In 2012, the government approved ‘Standards for the recognition of cultural spaces in the Republic of Armenia and the list of cultural spaces’ and two settlements are included on the list at present: Gyumri city has been approved as a traditional craftsmanship space; and the village of Areni has been declared as a space of traditional wine-growing and wine-making.
Insofar as bilateral, sub-regional, regional and international cooperation is concerned, Armenia participates in joint conferences, international or regional performances, festivals and handicraft exhibitions. Three international conferences on intangible cultural heritage were held by the Institute of Archaeology and Ethnology in 2007-2009. Armenia is also a member of the category 2 centre in Sofia, Bulgaria, for intangible cultural heritage in South-Eastern Europe.
Armenia reports here on two elements inscribed on the Representative List: Duduk and its Music (2008); and Armenian cross-stone art: Symbolism and craftsmanship of Khachkars (2010). In 2006, Armenia received support from the UNESCO/Japanese Funds-in-Trust for the project ‘Safeguarding of Armenian Duduk Music’ (2006-2009). As a result, the Armenian Folk Music Safeguarding non-governmental organization has provided training courses for duduk makers and players, organized competitions and produced a duduk handbook (with scores and DVDs). In 2012, the Pan-Armenian Duduk Festival was held with over 3,000 participants from Armenia and the Armenian diaspora. Duduk is now taught in almost all music and art schools (it has been free of charge in the former since 2007) and in the Conservatory. In 2011, a specialised duduk music school was set up offering five- and eight-year courses and, in 2013, a specialized duduk-making laboratory/workshop set up as a result of collaboration between bearers and the state.

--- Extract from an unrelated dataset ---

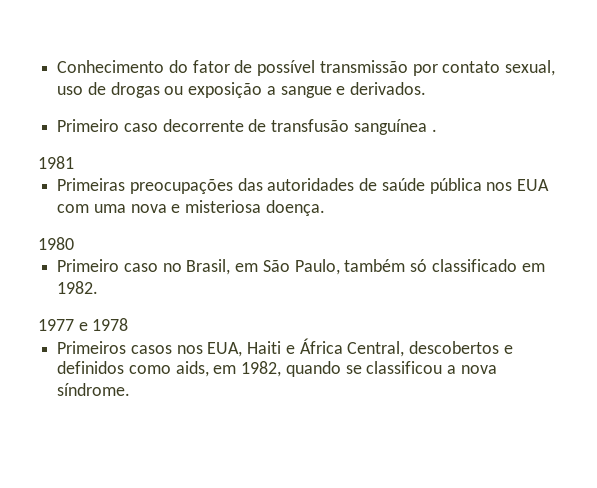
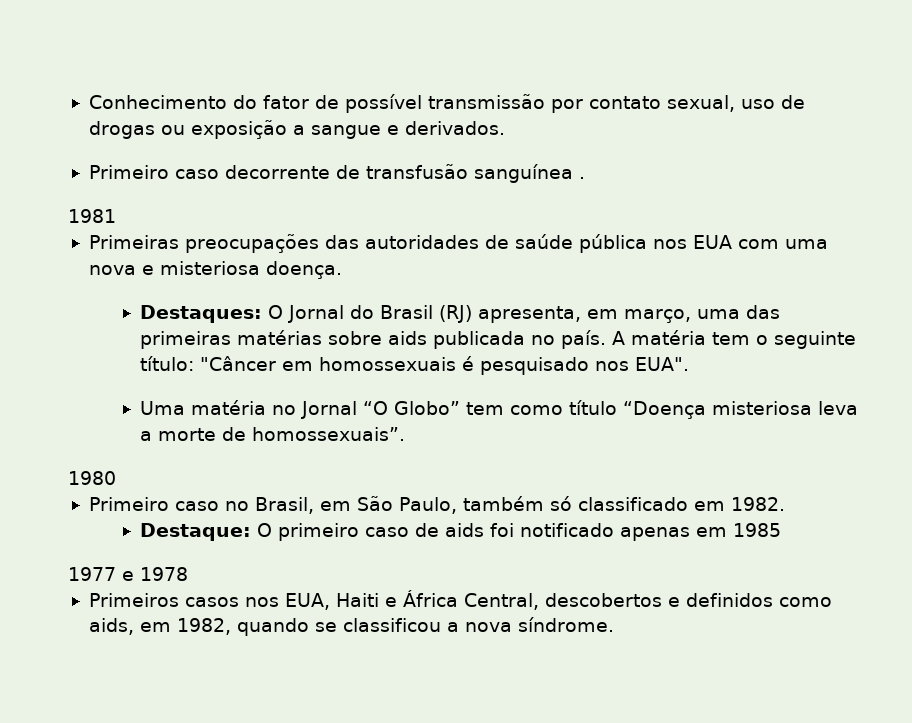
+ Destaques: O Jornal do Brasil (RJ) apresenta, em março, uma das primeiras matérias sobre aids publicada no país. A matéria tem o seguinte título: "Câncer em homossexuais é pesquisado nos EUA".
+ Uma matéria no Jornal “O Globo” tem como título “Doença misteriosa leva a morte de homossexuais”.
+ Destaque: O primeiro caso de aids foi notificado apenas em 1985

During 2011-2012, eighty cross-stones were erected throughout the country through a collaboration between state and local governments, cross-stone makers and private customers. A cross-making school-workshop was planned for 2013 with state funding. Other promotional activities include the publication of an illustrated book and a textbook on the craft, the issuing in 2011 of six commemorative coins featuring cross-stone designs and a documentary film made by an American-Armenian director. Non-governmental organizations (in the case of duduk) and cross-makers (in the case of the Khachkars) took part in the preparation of the report.